Nexstar CBS affiliate in South Carolina becomes latest retransmission battleground

The pay TV industry is using an isolated blackout of a CBS affiliate on a small South Carolina cable operator as the latest battleground in their quest to slow rising broadcast retransmission fee growth.

According to Hory County, South Carolina, operator HTC, Nexstar has threatened to pull CBS affiliate WBTW-TV, along with its MyNetworkTV component, off the cable company’s video service on Saturday if a new retransmission deal isn’t carved out.

This brought out the big rhetorical guns of the American Television Alliance, with the org spokesman putting out a statement yesterday urging Nexstar to “return to the negotiating table and come to a reasonable agreement that doesn’t gouge customers.” 

Duffy added that, “In the long term, we need Congress and the FCC to fix this, because broadcaster blackouts are at record highs and TV customers are being exploited.”

In its own rhetoric, HTC noted Kagan statistics predicting that retransmission costs will spike to $11.6 billion by 2022. 

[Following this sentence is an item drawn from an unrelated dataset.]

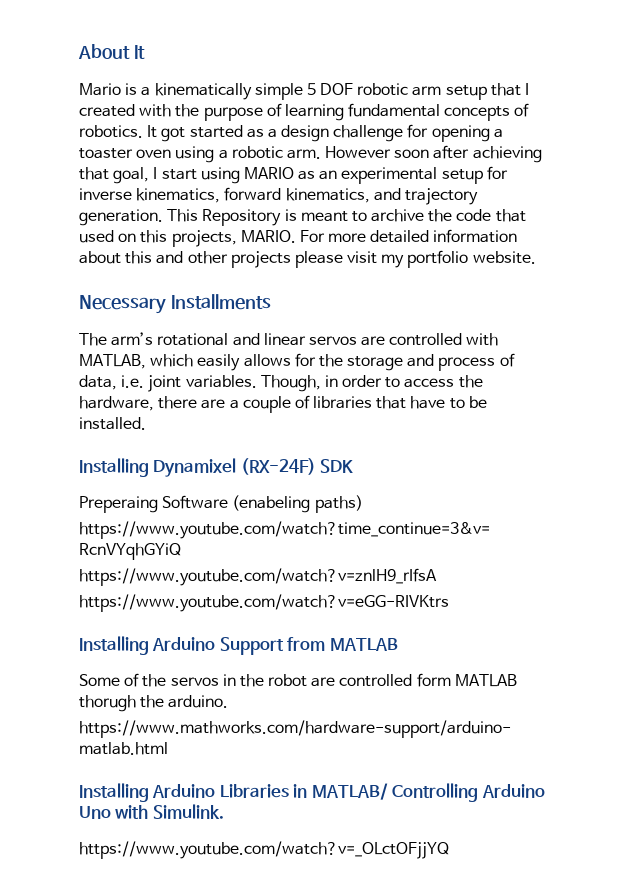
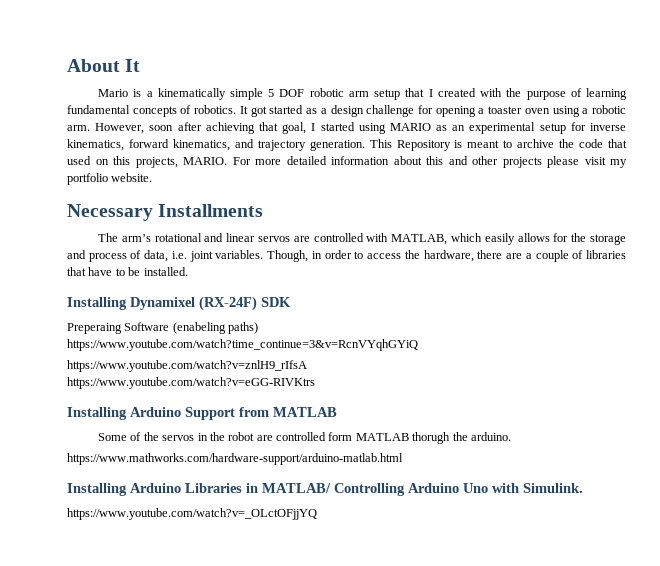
[325,146,392,158] However -> [95,123,145,134] However,
[161,169,197,180] start -> [320,122,355,131] started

“HTC is committed to signing deals for the programming our members want at fair monthly fees and to avoid a situation where corporate broadcasters temporarily remove popular programs,” said HTC Marketing Supervisor Sandy Hendrick in a statement. “We negotiate in good faith, but when these large corporate media groups, Nexstar, ask for increases of over 100% over the current rates without justification, it makes the process more difficult.”

For its part, Nexstar said it won’t comment on an ongoing negotiation.